--- Available data Enclosed Below ---
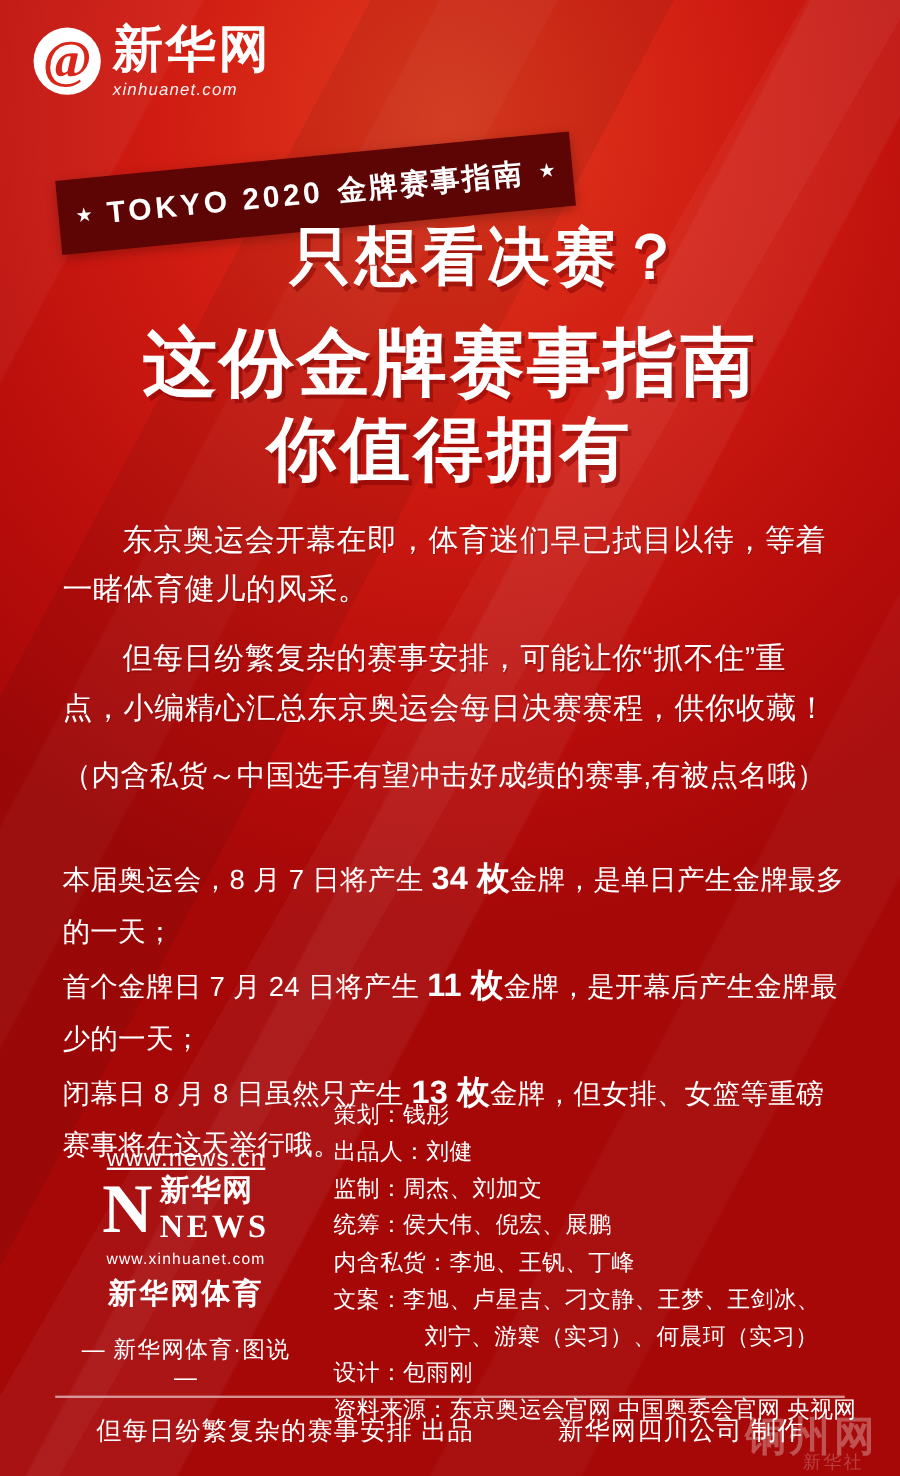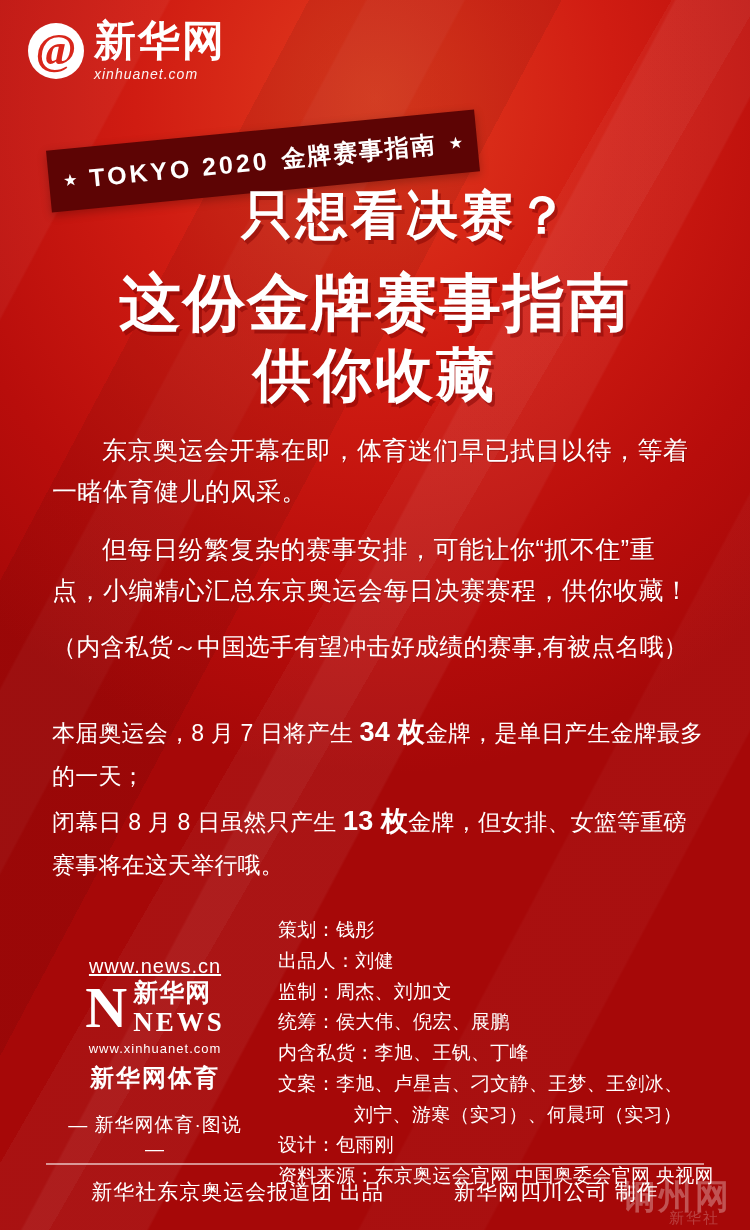"供你收藏" div.hl3 { text: 供你收藏 -> 你值得拥有 }
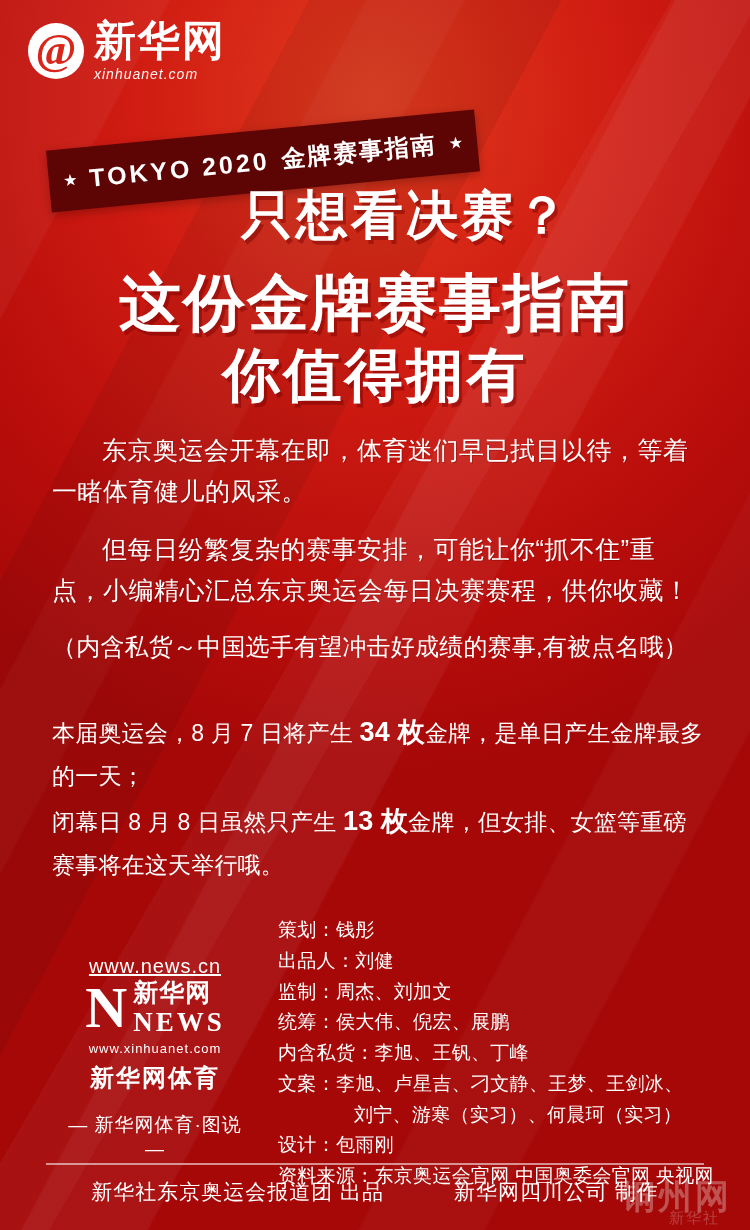"首个金牌日 7 月 24 日将产生" div { html: none -> <div> <span>首个金牌日 7 月 24 日将产生 </span><b>11 枚</b><span>金牌，是开幕后产生金牌最少的一天；</span> </div> }
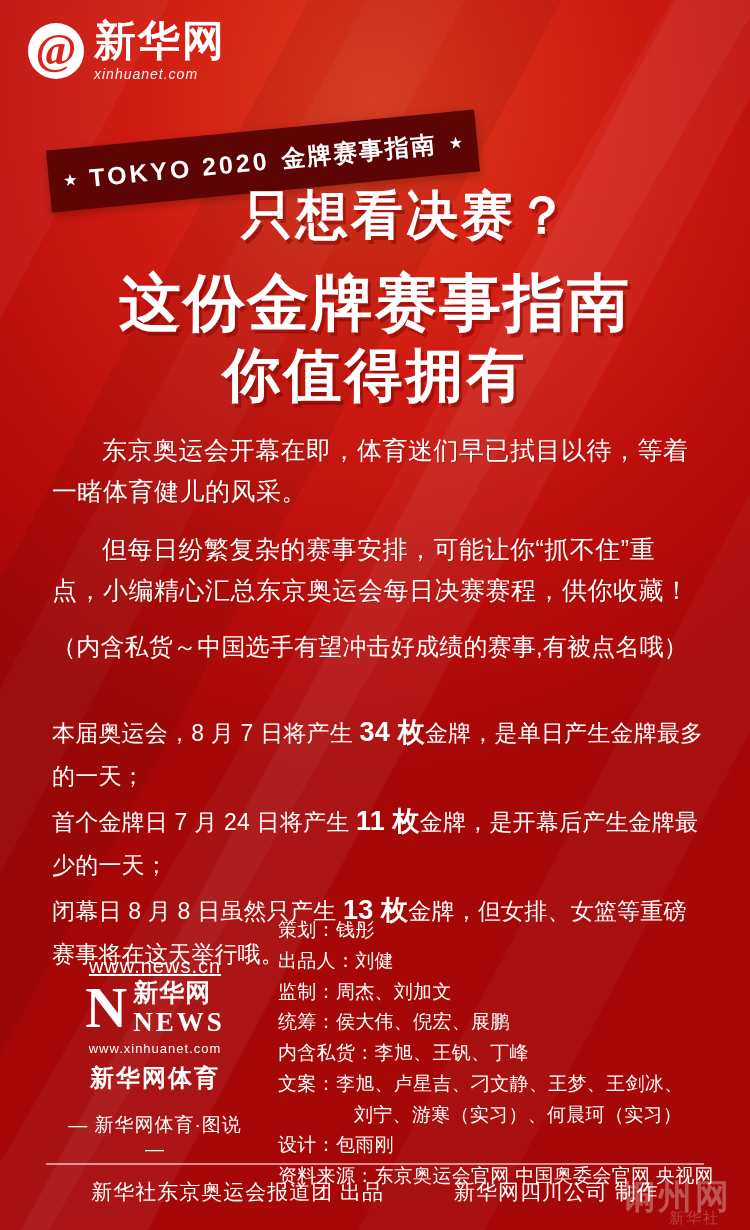"新华社东京奥运会报道团 出品" span { text: 新华社东京奥运会报道团 -> 但每日纷繁复杂的赛事安排 }
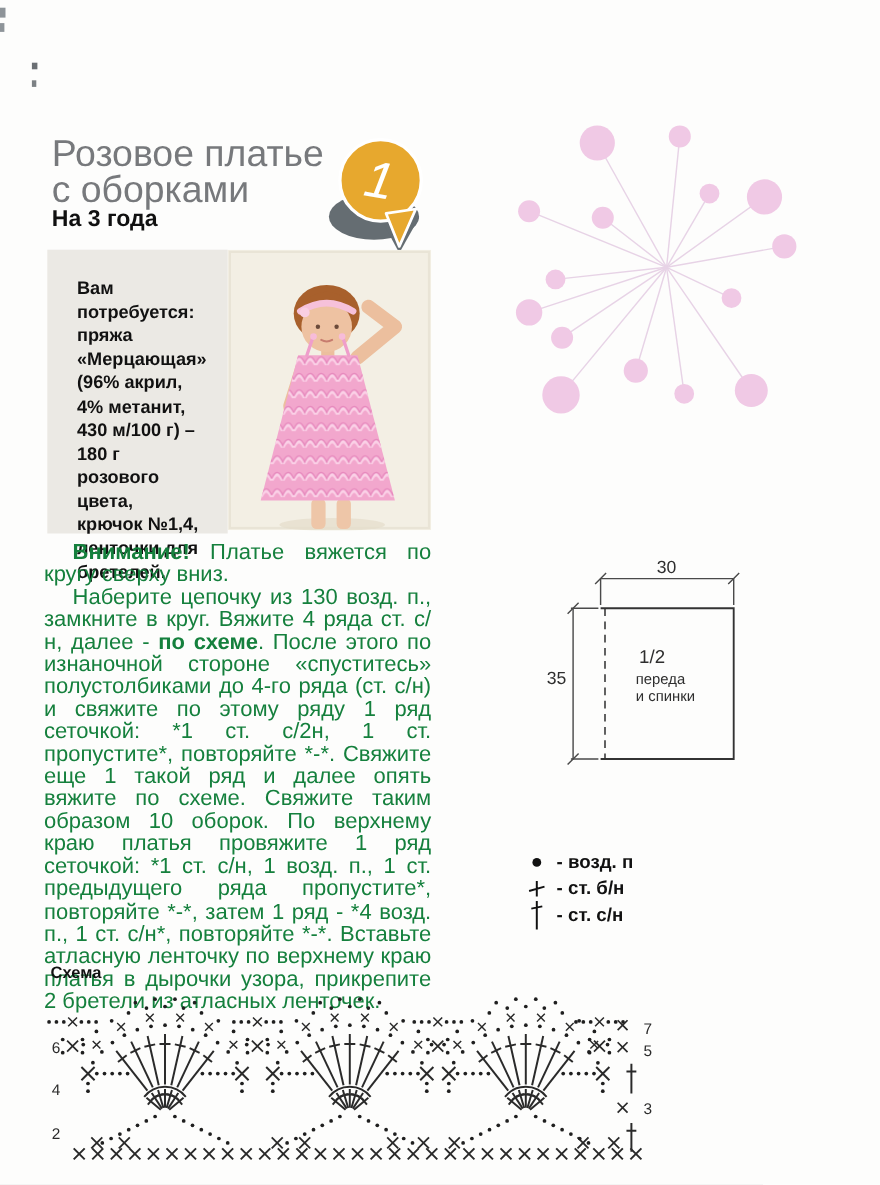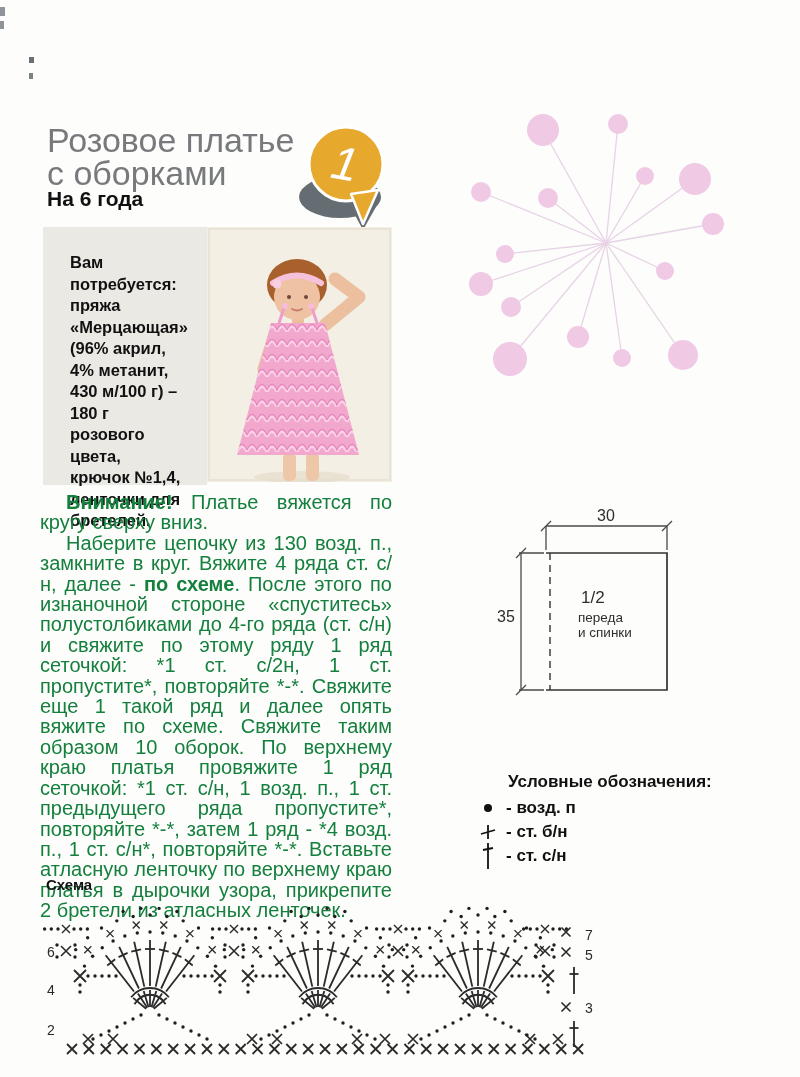"На 6 года" div.age { text: 6 -> 3 }
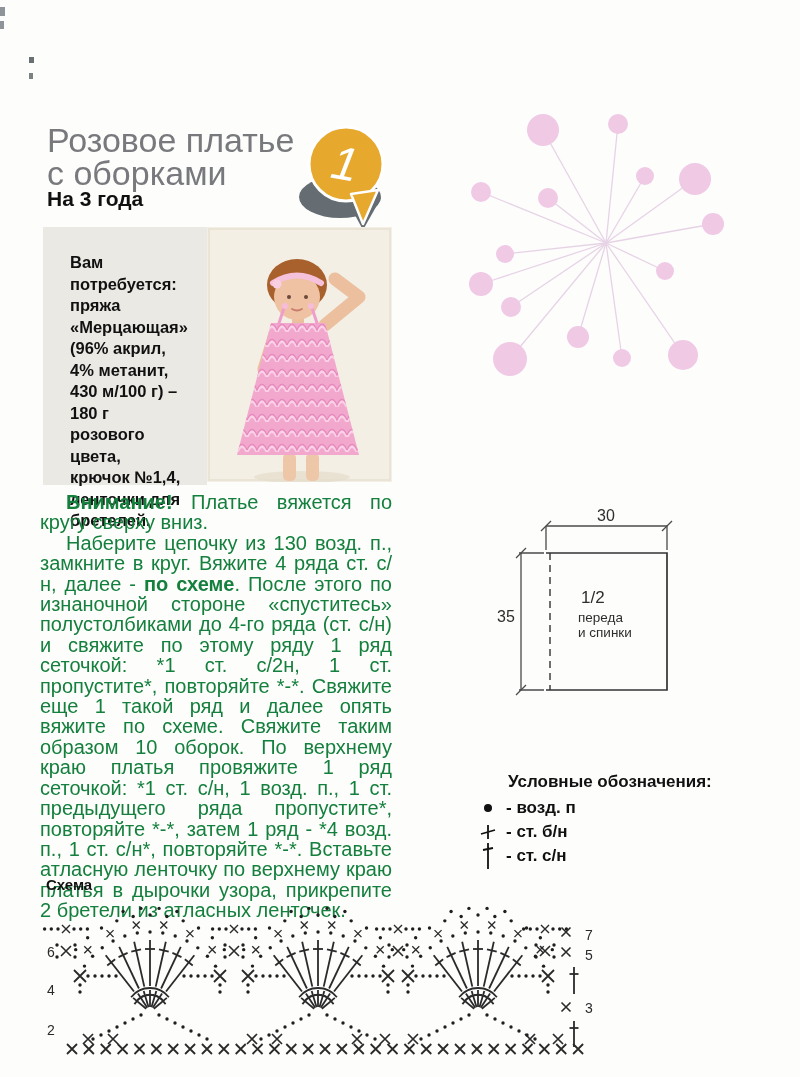"Условные обозначения:" div.legend-title { html: <div>Условные обозначения:</div> -> none }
--- End of Enclosed Available data ---
From the first line to the last, repeat the records exactly. Leave out the pictures.

[Worked solution]
"供你收藏" div.hl3 { text: 供你收藏 -> 你值得拥有 }
"首个金牌日 7 月 24 日将产生" div { html: none -> <div> <span>首个金牌日 7 月 24 日将产生 </span><b>11 枚</b><span>金牌，是开幕后产生金牌最少的一天；</span> </div> }
"新华社东京奥运会报道团 出品" span { text: 新华社东京奥运会报道团 -> 但每日纷繁复杂的赛事安排 }
"На 6 года" div.age { text: 6 -> 3 }
"Условные обозначения:" div.legend-title { html: <div>Условные обозначения:</div> -> none }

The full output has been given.